Frères et sœurs, supporter patiemment les personnes importunes ! C’est une œuvre de miséricorde que nous ne mettons peut-être pas en pratique comme nous le devrions ! Nous pourrions faire notre examen de conscience pour savoir si nous aussi, parfois, nous ne sommes pas importuns pour autrui. Il est facile de montrer du doigt les défauts et les manques des autres. Mais nous devrions apprendre à nous mettre à leur place.

Regardons Jésus : quelle patience il a dû avoir au cours des trois années de sa vie publique !

Deux autres œuvres de miséricorde peuvent s’y joindre : avertir les pécheurs et enseigner les ignorants. Aider les personnes à grandir dans la foi et dans la vie est un bel engagement. Accompagner dans la recherche de l’essentiel est beau et important parce que cela nous fait partager la joie de goûter le sens de la vie.  Enseigner à découvrir ce que le Seigneur veut de nous et comment nous pouvons y correspondre signifie mettre sur le chemin pour grandir dans sa vocation propre, le chemin de la vraie joie.
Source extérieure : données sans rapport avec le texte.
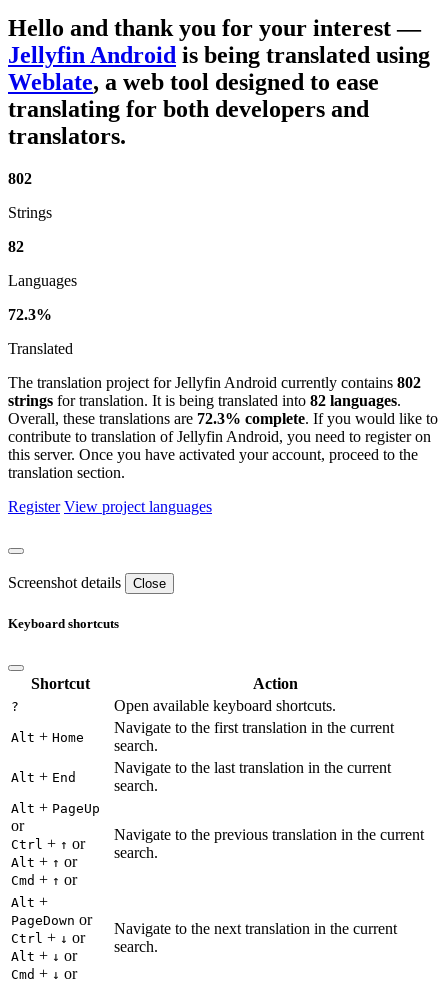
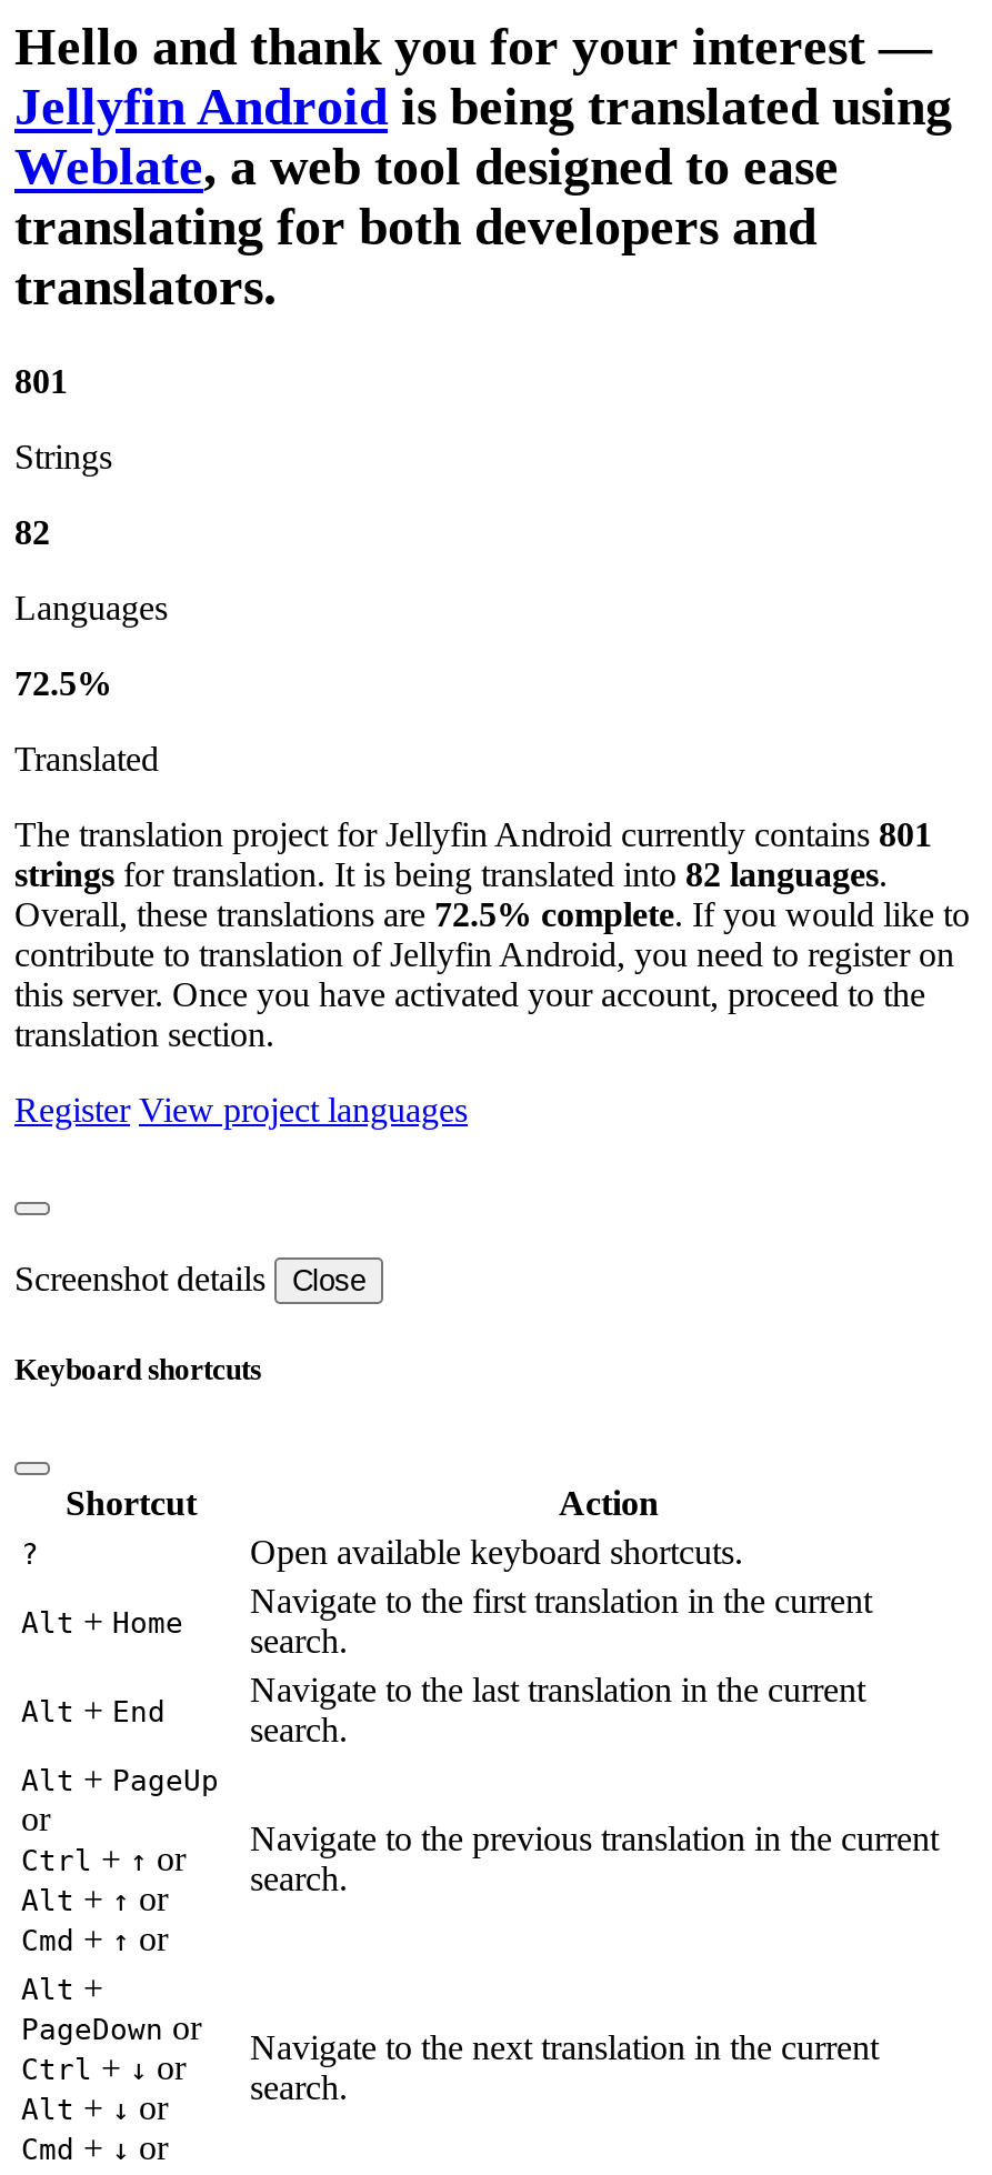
[8,170,32,187] 802 -> [14,362,68,399] 801
[8,306,52,323] 72.3% -> [14,664,112,702] 72.5%
[8,374,421,391] The translation project for Jellyfin Android currently contains 802 -> [14,815,932,853] The translation project for Jellyfin Android currently contains 801
[8,410,438,427] Overall, these translations are 72.3% complete. If you would like to -> [14,895,970,933] Overall, these translations are 72.5% complete. If you would like to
Cela ne nous rend pas supérieurs aux autres, mais nous oblige plutôt à vérifier si nous sommes cohérents avec ce que nous demandons aux autres.

En cette Année Jubilaire qui s’achève, je vous invite à ne pas fermer les portes de la miséricorde de votre cœur, mais à être toujours plus patients, humbles et simples dans l’accueil de vos frères et de vos sœurs.